Problem: Using the entries that follow, write out the line containing "99/11/19: 0 -> 60000", the line containing "2015-02-02t01:42: 2.9 -> 1.7", and every line between them, exactly and nothing else.

Information shown:
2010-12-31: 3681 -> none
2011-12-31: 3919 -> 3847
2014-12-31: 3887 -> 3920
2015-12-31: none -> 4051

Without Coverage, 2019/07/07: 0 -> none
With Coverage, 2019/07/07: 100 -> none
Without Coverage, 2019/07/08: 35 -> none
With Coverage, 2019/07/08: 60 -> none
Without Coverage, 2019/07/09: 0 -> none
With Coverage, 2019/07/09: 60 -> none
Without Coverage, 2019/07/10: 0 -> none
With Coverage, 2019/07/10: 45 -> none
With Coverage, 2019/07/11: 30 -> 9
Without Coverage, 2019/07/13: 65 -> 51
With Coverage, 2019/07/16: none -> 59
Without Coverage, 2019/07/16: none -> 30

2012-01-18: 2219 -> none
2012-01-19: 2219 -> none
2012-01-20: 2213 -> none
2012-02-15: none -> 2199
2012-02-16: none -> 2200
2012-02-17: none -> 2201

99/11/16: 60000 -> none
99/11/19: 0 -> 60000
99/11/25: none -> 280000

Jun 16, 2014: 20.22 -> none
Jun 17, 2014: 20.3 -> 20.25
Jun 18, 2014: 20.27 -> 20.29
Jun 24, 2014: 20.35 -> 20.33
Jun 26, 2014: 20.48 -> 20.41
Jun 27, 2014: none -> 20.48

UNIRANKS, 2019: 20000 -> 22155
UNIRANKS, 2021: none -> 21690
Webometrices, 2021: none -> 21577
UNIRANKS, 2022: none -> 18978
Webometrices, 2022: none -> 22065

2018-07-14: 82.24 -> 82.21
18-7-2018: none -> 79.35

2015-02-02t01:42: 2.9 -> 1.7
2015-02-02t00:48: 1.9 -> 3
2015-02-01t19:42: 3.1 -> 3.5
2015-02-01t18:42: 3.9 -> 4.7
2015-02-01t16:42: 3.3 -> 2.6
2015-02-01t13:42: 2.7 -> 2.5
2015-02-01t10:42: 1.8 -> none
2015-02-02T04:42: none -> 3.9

Output of the exercise:
99/11/19: 0 -> 60000
99/11/25: none -> 280000

Jun 16, 2014: 20.22 -> none
Jun 17, 2014: 20.3 -> 20.25
Jun 18, 2014: 20.27 -> 20.29
Jun 24, 2014: 20.35 -> 20.33
Jun 26, 2014: 20.48 -> 20.41
Jun 27, 2014: none -> 20.48

UNIRANKS, 2019: 20000 -> 22155
UNIRANKS, 2021: none -> 21690
Webometrices, 2021: none -> 21577
UNIRANKS, 2022: none -> 18978
Webometrices, 2022: none -> 22065

2018-07-14: 82.24 -> 82.21
18-7-2018: none -> 79.35

2015-02-02t01:42: 2.9 -> 1.7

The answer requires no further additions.